WHAT THE TASK ASKS: Which lines in the records below contain the word "Colíder"? Report each of them.

[Change detection data]
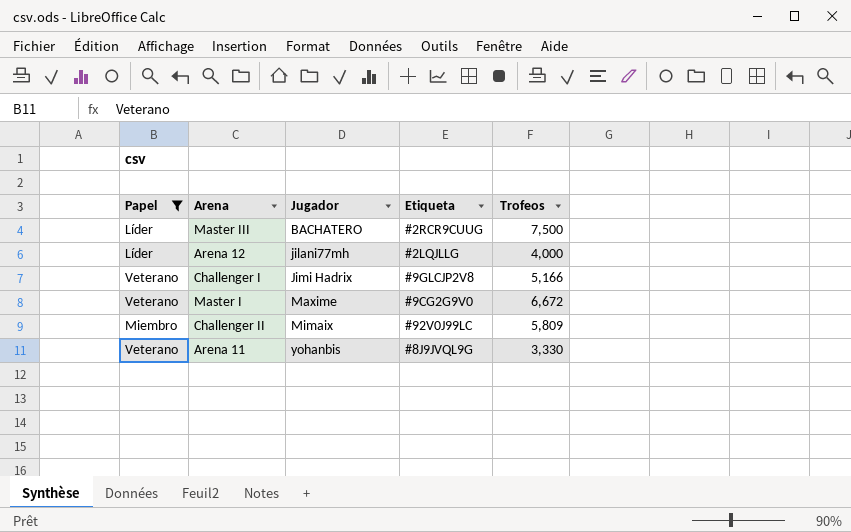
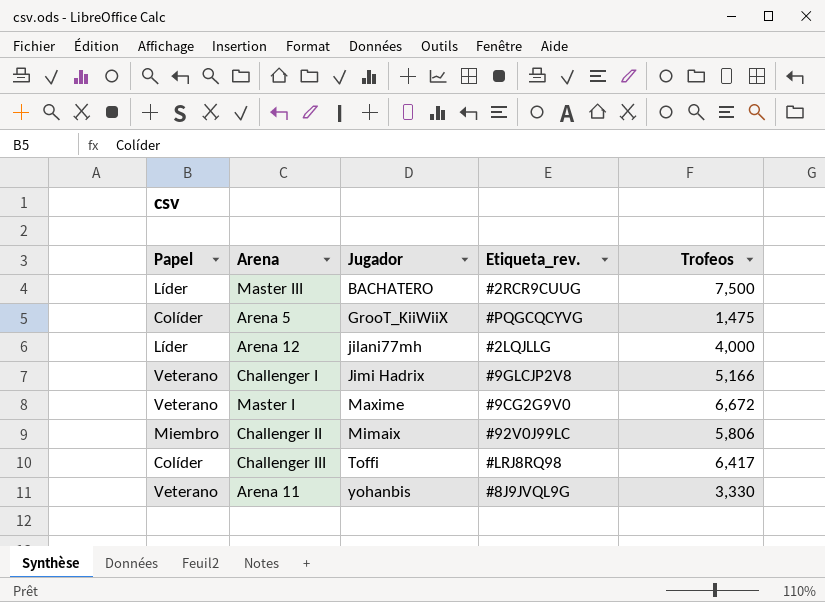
filter: Papel != Colíder -> none
column name: Etiqueta -> Etiqueta_rev.
Challenger II | Trofeos: 5,809 -> 5,806

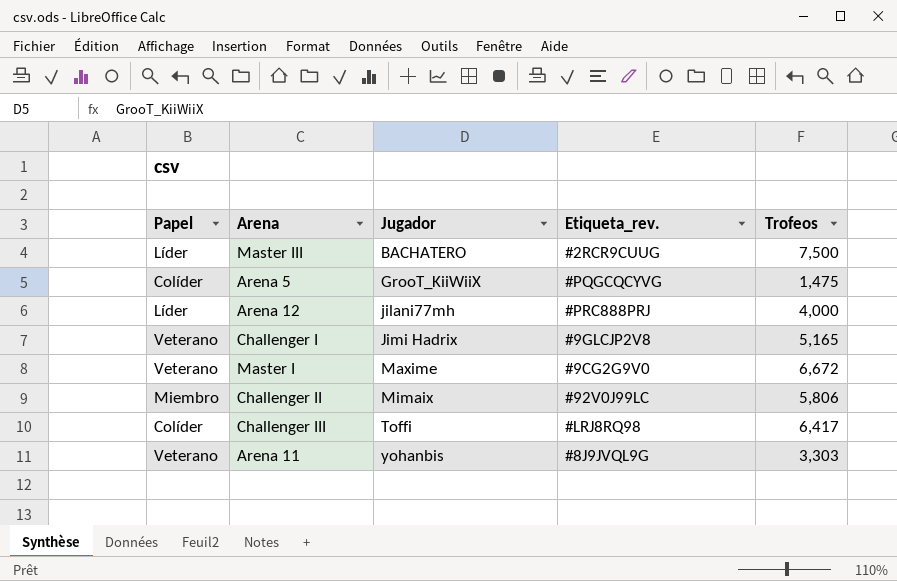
Arena 12 | Etiqueta_rev.: #2LQJLLG -> #PRC888PRJ
Challenger I | Trofeos: 5,166 -> 5,165
Arena 11 | Trofeos: 3,330 -> 3,303

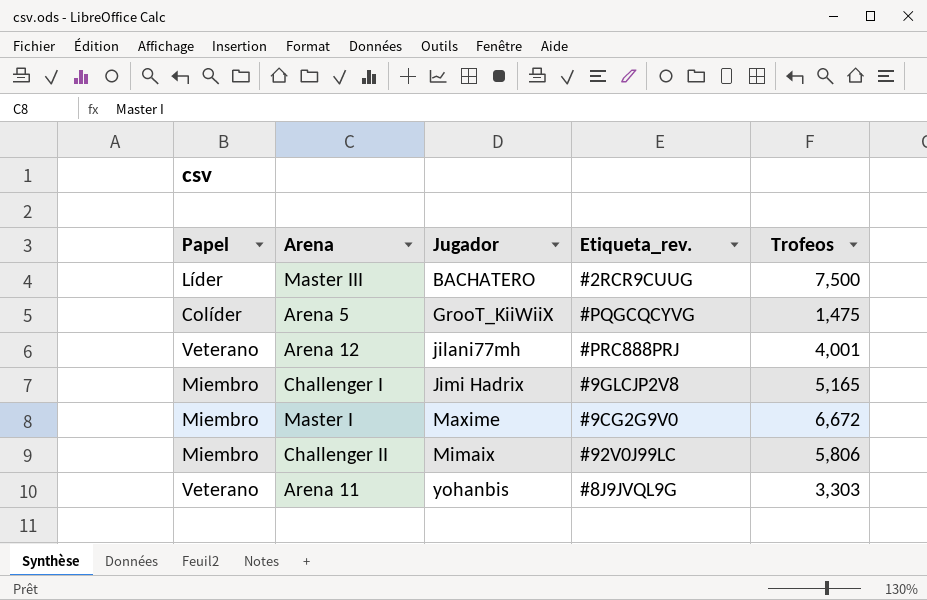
row Challenger III: Colíder | Toffi | #LRJ8RQ98 | 6,417 -> none
Arena 12 | Papel: Líder -> Veterano
Arena 12 | Trofeos: 4,000 -> 4,001
Challenger I | Papel: Veterano -> Miembro
Master I | Papel: Veterano -> Miembro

ANSWER:
filter: Papel != Colíder -> none
row Challenger III: Colíder | Toffi | #LRJ8RQ98 | 6,417 -> none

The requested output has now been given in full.